FVIII-QQ demonstrates superior in vivo hemostatic function or clot formation compared with FVIII-WT in HA mice. HA mice were infused with phosphate-buffered saline (PBS; open diamonds) or increasing concentrations of FVIII- WT (blue squares) or FVIII-QQ (red triangles) with or without 10 mg/kg of mAb 1609 as indicated before undergoing tail clip injury (A) or 7.5% FeCl₃ injury (C). WT mice infused with PBS (black circles) served as hemostatically normal controls. Each point represents a single mouse, and medians and interquartile ranges are displayed. Kruskal-Wallis test was used to determine significance relative to WT PBS controls, with P values ≤.1 considered significant. Dose-dependent vessel occlusion of FVIII-WT and FVIII-QQ were determined by empirically fitting tail clip (B) and 7.5% FeCl₃ injury (D) data to a logistic function (solid lines). Points represent median values, and error bars represent interquartile ranges. EC₅₀ and EC₈₀ values were determined from logistic fitting.

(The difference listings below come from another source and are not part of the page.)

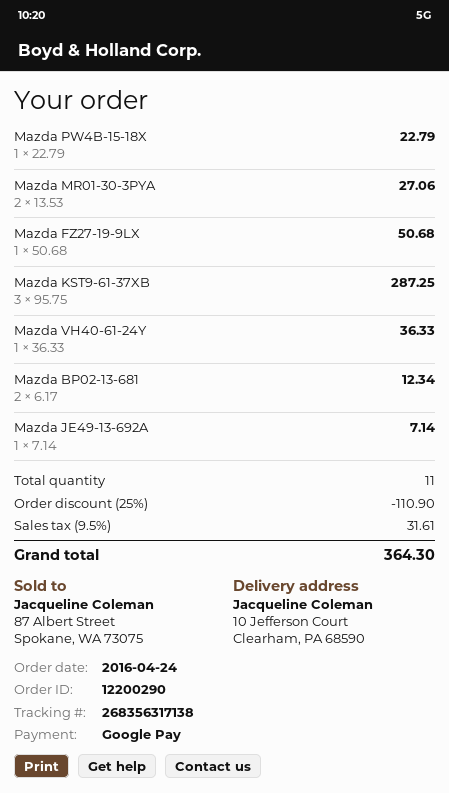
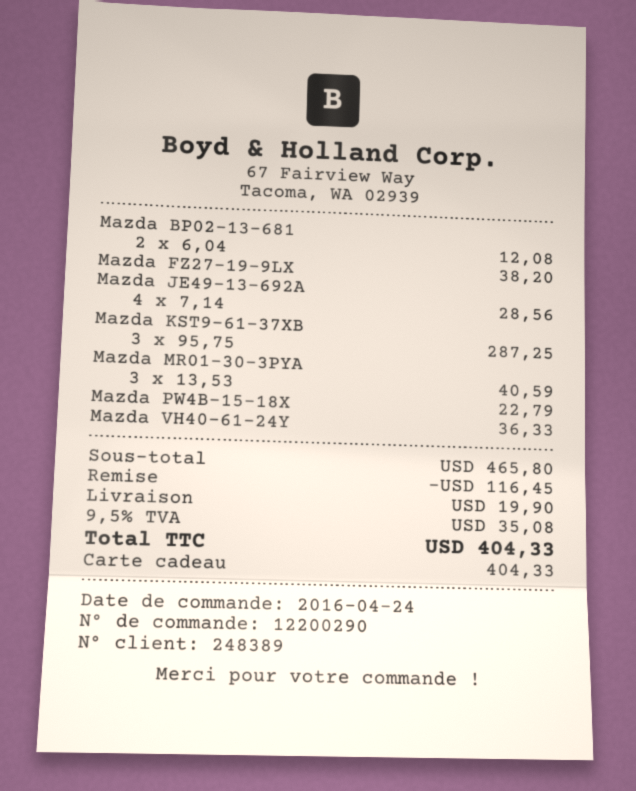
payment method: Google Pay -> gift card
Mazda MR01-30-3PYA: 2 x 13.53 = 27.06 -> 3 x 13.53 = 40.59
Mazda FZ27-19-9LX: 1 x 50.68 = 50.68 -> 1 x 38.20 = 38.20
Mazda BP02-13-681: 2 x 6.17 = 12.34 -> 2 x 6.04 = 12.08
Mazda JE49-13-692A: 1 x 7.14 = 7.14 -> 4 x 7.14 = 28.56
discount: 110.90 -> 116.45
shipping: none -> 19.90
tax: 9.5% = 31.61 -> 9.5% = 35.08
total: 364.30 -> 404.33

Dotted line indicates median value of hemostatically normal controls. *P ≤ .1, **P ≤ .05, ***P ≤ .01. n.s., not significant.

Figure 5.

Effect of APC on FVIII-WT/FVIIIa-WT vs FVIII-QQ/FVIIIa-QQ on thrombin generation in reconstituted HA/FVL murine plasma. Thrombin generation was evaluated in the presence of increasing APC concentrations in FVIII-reconstituted HA/FVL murine plasma with 4 µM of PCPS and 7.5 mM of CaCl₂. (A) HA/FVL plasma was either reconstituted with 1 nM of FVIII-WT (blue squares) or FVIII-QQ (red triangles), and thrombin generation was initiated with FXIa (30 nM). (B) FVIII (1.5 nM) was activated with thrombin (30 nM) for 30 seconds and quenched with hirudin (60 nM). HA/FVL murine plasma was reconstituted with 0.2 nM of FVIIIa-WT or FVIIIa-QQ. Thrombin generation was initiated with FXIa (400 pM). In both panels, residual peak thrombin represents peak thrombin relative to the 0-nM APC condition. Means ± standard errors of the mean of 4 independent experiments are plotted.

Figure 6.

Enhanced hemostatic effect of FVIII-QQ relative to FVIII-WT is APC dependent. HA/FVL mice were infused with PBS (open diamonds), FVIII-WT (blue squares), or FVIII-QQ (red triangles) at 2 µg/kg with or without 10 mg/kg of mAPC anticoagulatant inhibitory antibody (mAb 1609) as indicated and then underwent tail clip injury. Each point represents 1 mouse, and medians with interquartile ranges are presented. Kruskal-Wallis test was used to determine significance relative to the FVL PBS controls, with P values ≤.1 considered significant. *P ≤ .1, **P ≤ .05, ***P ≤ .01. n.s., not significant.